As you can see I set up the git service with L3 and L4 load balancers: MetalLB and L7 load balancer: ingress-nginx. The former provides an endpoint for SSH accessing like pushing changes to the git service; the latter is for HTTP(S) accessing like web browsing and cloning public repos.

It’s better to have TLS enabled, too. You can use cert-manager in the Kubernetes cluster and fill up the corresponding tls sections above to enable HTTPS for the git service with the aid of cert-manager. However, I’m not going to expose the git service on the Internet for security concerns therefore cert-manager is not applicable in my case. I choose an alternative way to enable HTTPS for the git service: getting a valid wildcard certificate from the other Let’s Encrypt installation (with DNS challenges) and setting up the default SSL certificate config for the ingress-nginx so that any TLS-enabled Ingress resources without a respective Secret resource specified will fall into this safety net. Here are the example values.yaml when installing ingress-nginx with Helm:

---
controller:
  ingressClassResource:
    name: nginx
    enabled: true
    default: true
    controllerValue: "k8s.io/ingress-nginx"
  ingressClass: nginx
  watchIngressWithoutClass: true
  publishService:
    enabled: true
  extraArgs:
    default-ssl-certificate: $(POD_NAMESPACE)/internal-tls
  service:
    annotations:
      metallb.universe.tf/allow-shared-ip: gateway

Needless to say, the internal-tls Secret must be provided in the same namespace with ingress-nginx. I’ll just leave that part to you to save the space.
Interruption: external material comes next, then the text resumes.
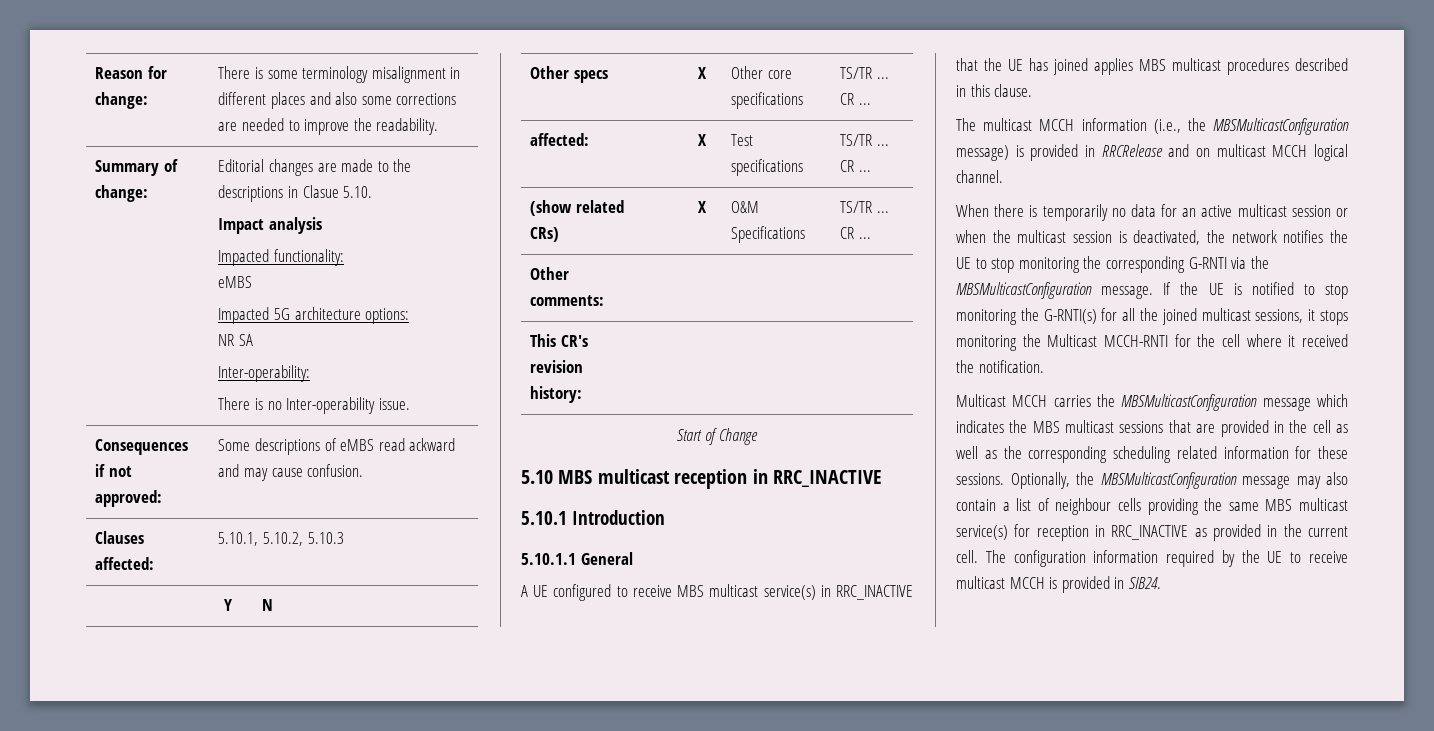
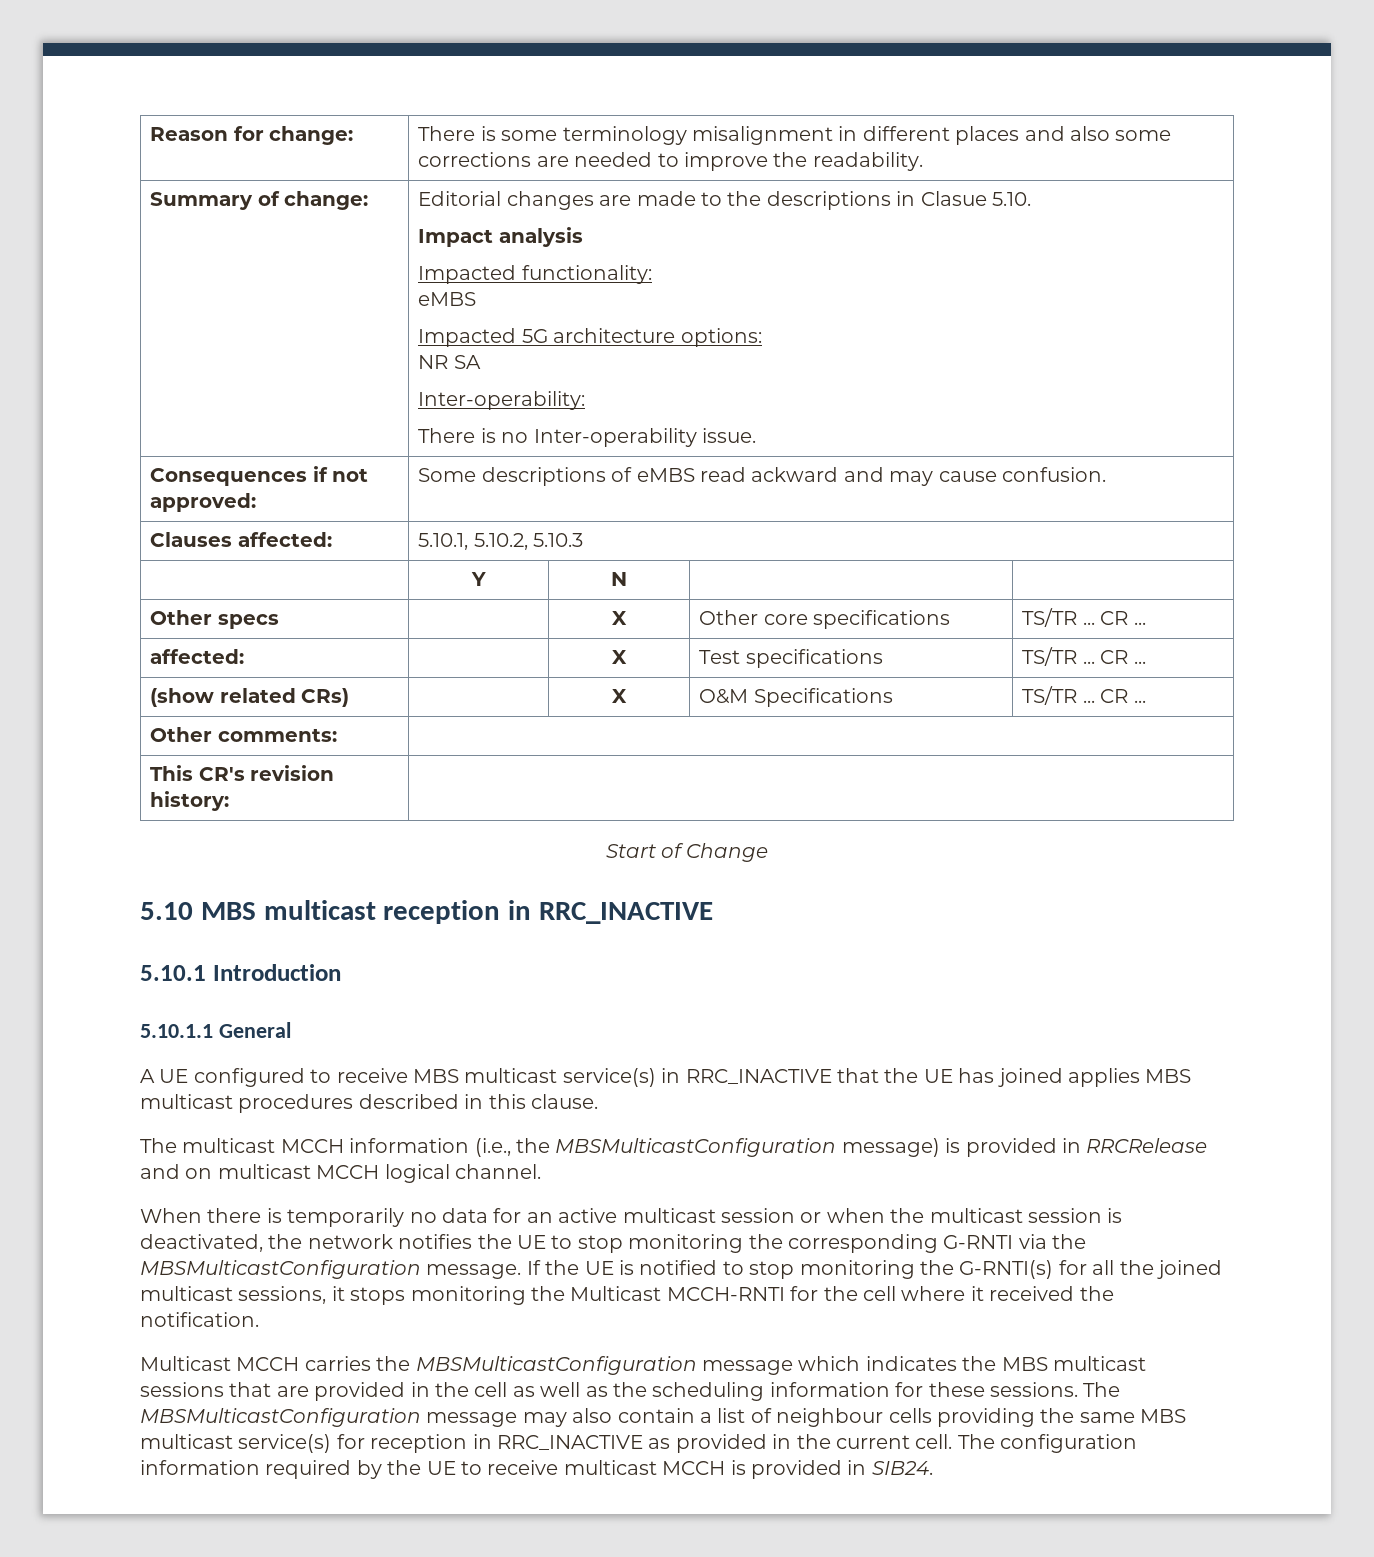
- Multicast MCCH carries the MBSMulticastConfiguration message which indicates the MBS multicast sessions that are provided in the cell as well as the corresponding scheduling related information for these sessions.
+ Multicast MCCH carries the MBSMulticastConfiguration message which indicates the MBS multicast sessions that are provided in the cell as well as the scheduling information for these sessions.
- Optionally, the MBSMulticastConfiguration message may also contain a list of neighbour cells providing the same MBS multicast service(s) for reception in RRC_INACTIVE as provided in the current cell.
+ The MBSMulticastConfiguration message may also contain a list of neighbour cells providing the same MBS multicast service(s) for reception in RRC_INACTIVE as provided in the current cell.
Also, the LDAP section above is to integrate with my existing identity service in my home lab. You can omit it if you don’t want to use it.

One point worth mentioning is that I realized Longhorn outperforms NFS in my scenario, in which all the Kubernetes nodes and the NFS server are VMs running on the same bare-metal server. I used to go with nfs-subdir-external-provisioner in the beginning, since it’s much easier to set up. But soon after, I encountered performance issues when executing CI jobs. So I turned to Longhorn, and it did not fail me.

Now I can write articles, commit changes, and push them to the Git server.

Blog Repo on Gitea

Chart Repository

ChartMuseum is an open-source Helm Chart repository server that supports many cloud storage backends. We will install ChartMuseum on the Kubernetes cluster to host the blog’s chart from a local filesystem.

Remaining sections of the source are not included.